Man. Agree, and BTDT. I would add the litmus test: if you can't / won't tell your spouse, it might be a problem. To me, it's the development of a "secret relationship", physical or not, that defines an affair.
Anonymous
Anonymous wrote:
Anonymous wrote:Don't give a damn if my DH is having physical affairs. This sort of experience means only slightly more than masturbation, and I don't get upset over that. However, I expect him to respect me enough to leave no tracks.

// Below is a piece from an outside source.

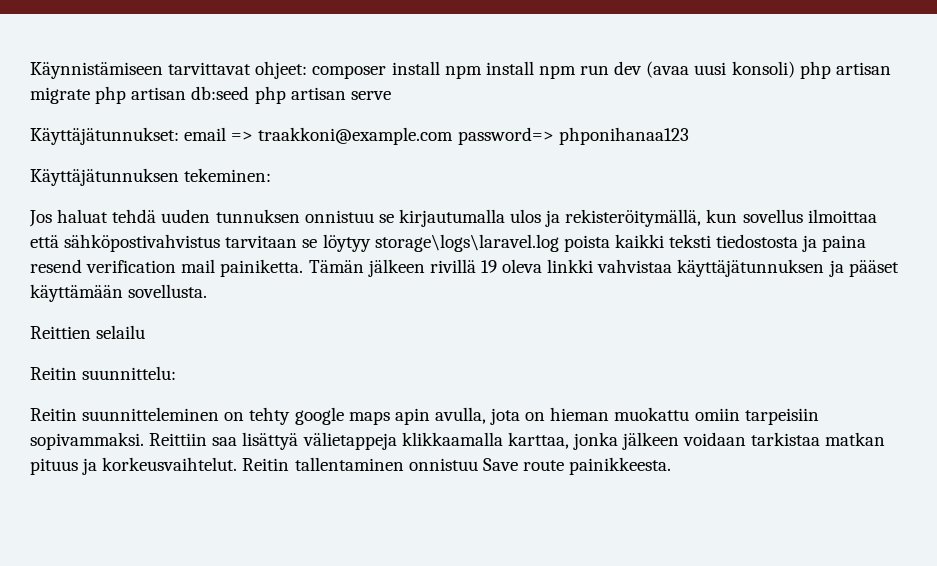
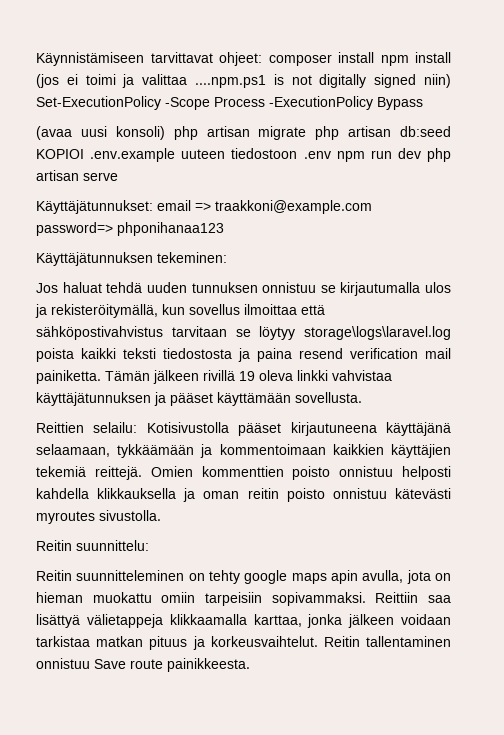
- Käynnistämiseen tarvittavat ohjeet: composer install npm install npm run dev (avaa uusi konsoli) php artisan migrate php artisan db:seed php artisan serve
+ Käynnistämiseen tarvittavat ohjeet: composer install npm install (jos ei toimi ja valittaa ....npm.ps1 is not digitally signed niin) Set-ExecutionPolicy -Scope Process -ExecutionPolicy Bypass
+ (avaa uusi konsoli) php artisan migrate php artisan db:seed KOPIOI .env.example uuteen tiedostoon .env npm run dev php artisan serve
- Reittien selailu
+ Reittien selailu: Kotisivustolla pääset kirjautuneena käyttäjänä selaamaan, tykkäämään ja kommentoimaan kaikkien käyttäjien tekemiä reittejä. Omien kommenttien poisto onnistuu helposti kahdella klikkauksella ja oman reitin poisto onnistuu kätevästi myroutes sivustolla.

Do you have sex with your husband? Or are you a person that just isn't phazed by him having sex with others no matter the circumstances at home? If the latter, did you guys talk about that and agree before getting married?

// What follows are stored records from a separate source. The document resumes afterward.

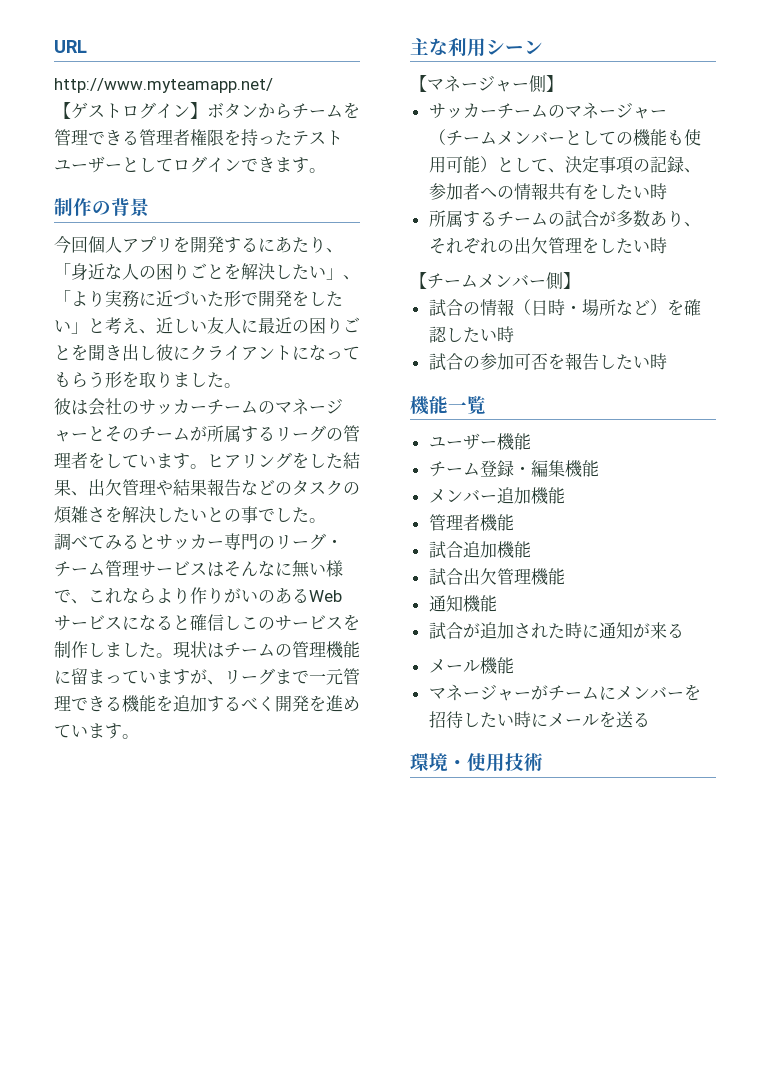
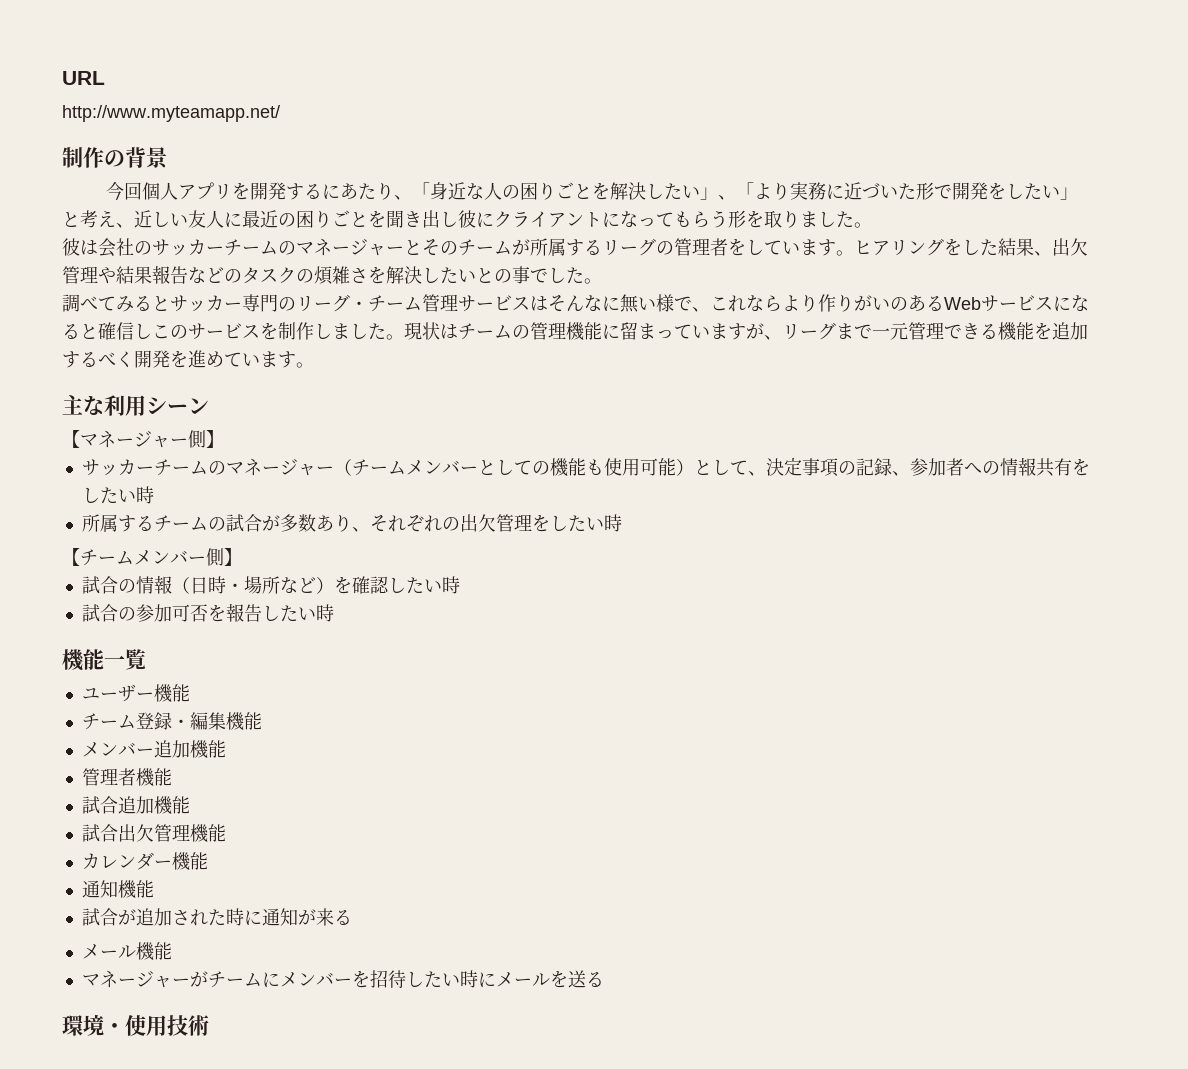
- 【ゲストログイン】ボタンからチームを管理できる管理者権限を持ったテストユーザーとしてログインできます。
+ カレンダー機能

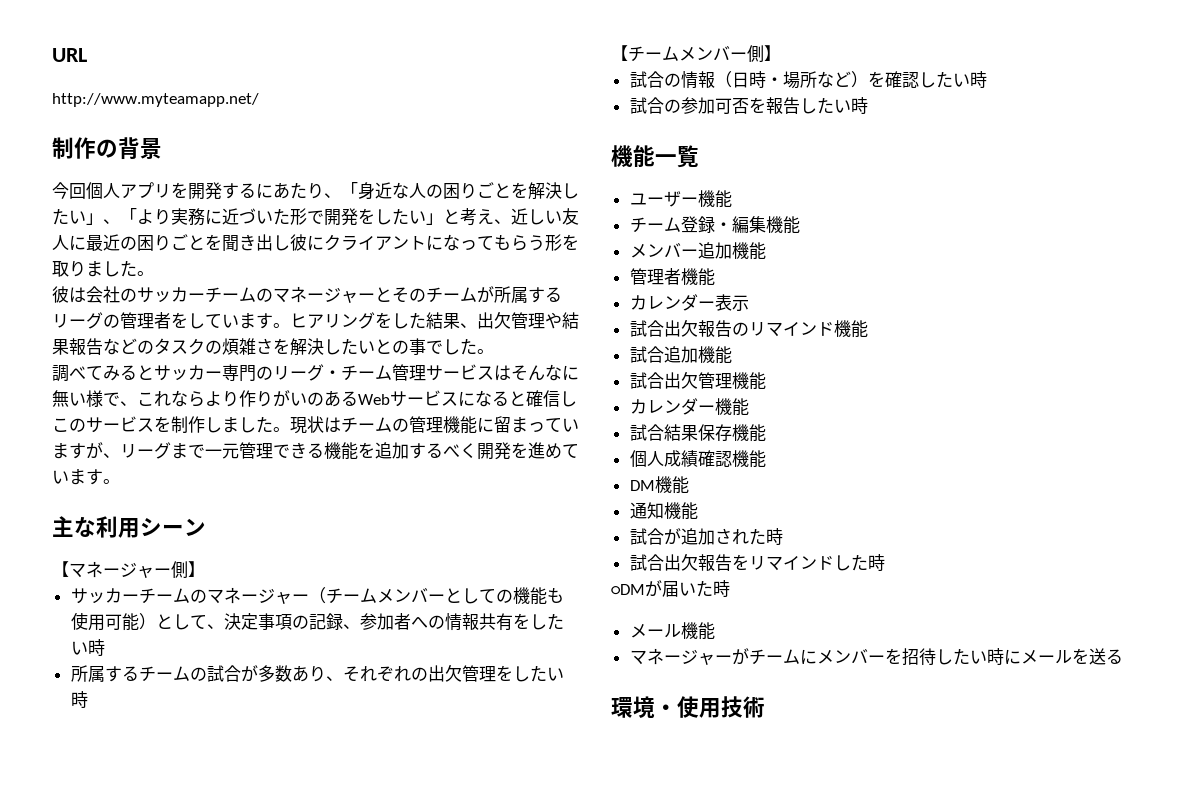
+ カレンダー表示
+ 試合出欠報告のリマインド機能
+ 試合結果保存機能
+ 個人成績確認機能
+ DM機能
- 試合が追加された時に通知が来る
+ 試合が追加された時
+ 試合出欠報告をリマインドした時
+ ○DMが届いた時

I do, of course. We didn't discuss it explicitly, I just told him if he goes out and fucks someone for kicks, I expect him to have enough brains to make sure it's kept away from me. To me, these experiences are, as I said, only slightly above masturbation. They have nothing to do with our home life, children, social fabric, joint finances etc. It simply has nothing to do with it.
Anonymous
Physical affair. I think with emotions, there are things DH may keep to himself. I know there are things I talk about with my female friends or when I'm frustrated may post on DCUM a to get opionons from an anonymous forum. With emotions you may not be able to be all things to one person however with the physical I do have the expectation of being the only one he turns to. The physical enhances the emotional connection and there is this feeling of trust. If he is has a physical affair with someone else, that would kill the trust and emotional connection for me.

I will add though that I think if a guy is having an emotional affair it is a matter of time before it turns physical. I would have something to say about an emtional affair as a sign that we are going down a road that isn't a good one for the sake of our marriage.
Anonymous
I have a work crush too. It will never become physical. We get lunch or coffee or a drink after work about once a week and don't mention it to our spouses. We rarely even talk about our spouses so it's not like we complain about them. I would never have characterized this as an emotional affair but due to the flirting and secrecy would it be considered one?
Anonymous
Anonymous wrote:I have a work crush too. It will never become physical. We get lunch or coffee or a drink after work about once a week and don't mention it to our spouses. We rarely even talk about our spouses so it's not like we complain about them. I would never have characterized this as an emotional affair but due to the flirting and secrecy would it be considered one?


Maybe not an emotional affair yet, but seems like it may be headed there.
Anonymous
Anonymous wrote:
Anonymous wrote:
Anonymous wrote:For men, physical because it puts into question bedroom performance and penis size. For women, emotional because they fear a DH falling in love with someone else.


Really? If a woman cheats on a man he questions his penis size?


Man here. It has nothing to do with penis size. There's someone who trolls DCUM that's obsessed with penis size. Women, correct me if I'm wrong, but how many of you have or would have an extra- marital affair simply due to penis size? Men, how many of you assume women have affairs because of penis size?

On thread: to me, an emotional affair would be harder, but either would suck. Emotional affairs consume the APs 24/7 and are, IMO, harder to resolve and step away from.


Woman here agreeing with you. The troll is ridiculous, and just stupid in this case. The only way a woman would ever find out a lover's penis size is because he had already gotten naked with him - the choice to cheat/have an affair must necessarily predate finding out about the penis size/how good he is in bed. The only possible way the troll's scenario could be true is if the woman chooses to have an affair with someone she'd already been intimate with in the past, and thus knew their size and performance.